Le chercheur rwandais Gaspard Rwanyirizi soulignait déjà, en 2009 que les aires protégées [au Rwanda] ont toujours subi des pressions sur leurs périphéries du fait de l’expansion des terres agricoles ou sont en conflits ouverts avec les populations vivant en leur sein ou à proximité.
Rwanyirizi affirme, dans sa thèse de Doctorat que ces conflits sont devenus quotidiens, puisque chaque paysan essaie de grignoter quelques ressources (terres, bois, viande sauvage) de ces espaces, afin de pouvoir subvenir aux besoins de sa famille, alors que le gouvernement fait tout son possible pour les préserver, suite aux revenus liés au tourisme.

Protection des espèces menacées
Rwanyirizi affirme que cette situation a perduré jusqu’en 2002, au moment où les responsables rwandais concernés ont décidé de changer de cap en faveur de l’intégration des populations locales.

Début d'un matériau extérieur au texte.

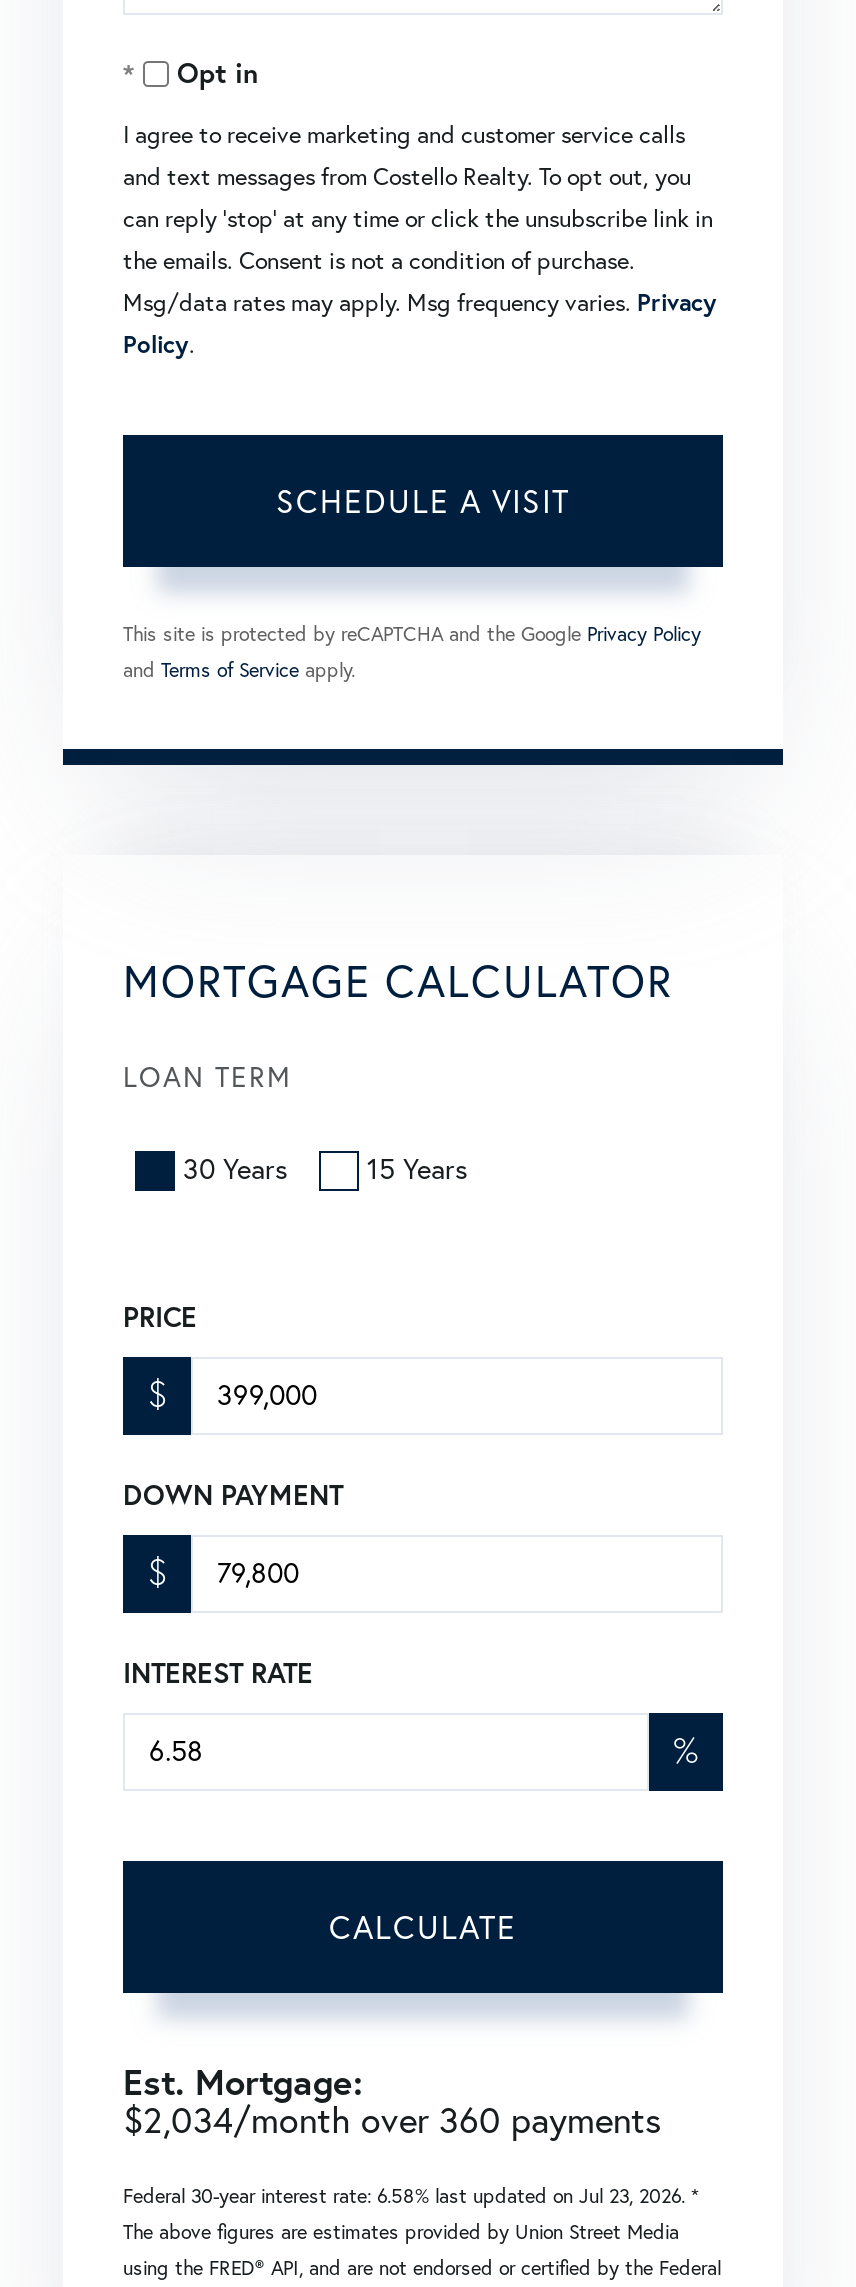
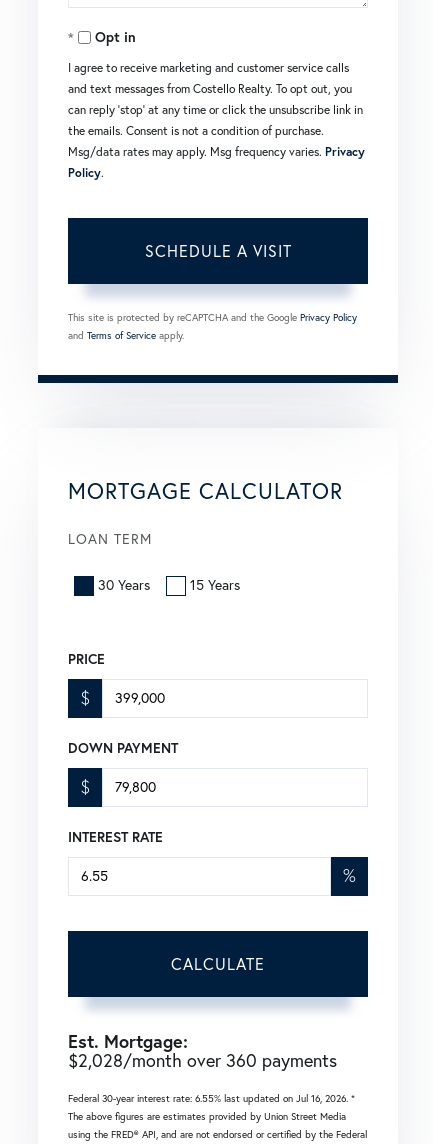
- $2,034/month over 360 payments
+ $2,028/month over 360 payments

- Federal 30-year interest rate: 6.58% last updated on Jul 23, 2026. *
+ Federal 30-year interest rate: 6.55% last updated on Jul 16, 2026. *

Par exemple, grâce à ses gorilles, le Parc national des Volcans, situé au nord du Rwanda, est devenu, non seulement le plus attractif du point de vue touristique, mais aussi le plus pourvoyeur en devises étrangères.
Pour cette raison, les populations qui l’entourent sont plus conscientes de l’intérêt touristique de ce parc qu’ailleurs. De surcroît, elles bénéficient beaucoup d’avantages socio-économiques issus de l’industrie touristique, en pleine croissance, dans la région.
Les récentes estimations de l’Office rwandais de développement montrent que l’augmentation des visites, dans les parcs nationaux, a contribué de manière significative à la croissance des revenus touristiques au Rwanda.
Ces visites dans les parcs nationaux ont connu une augmentation de 47,7 % passant de 445 millions USD en 2022 à 620 millions USD en 2023.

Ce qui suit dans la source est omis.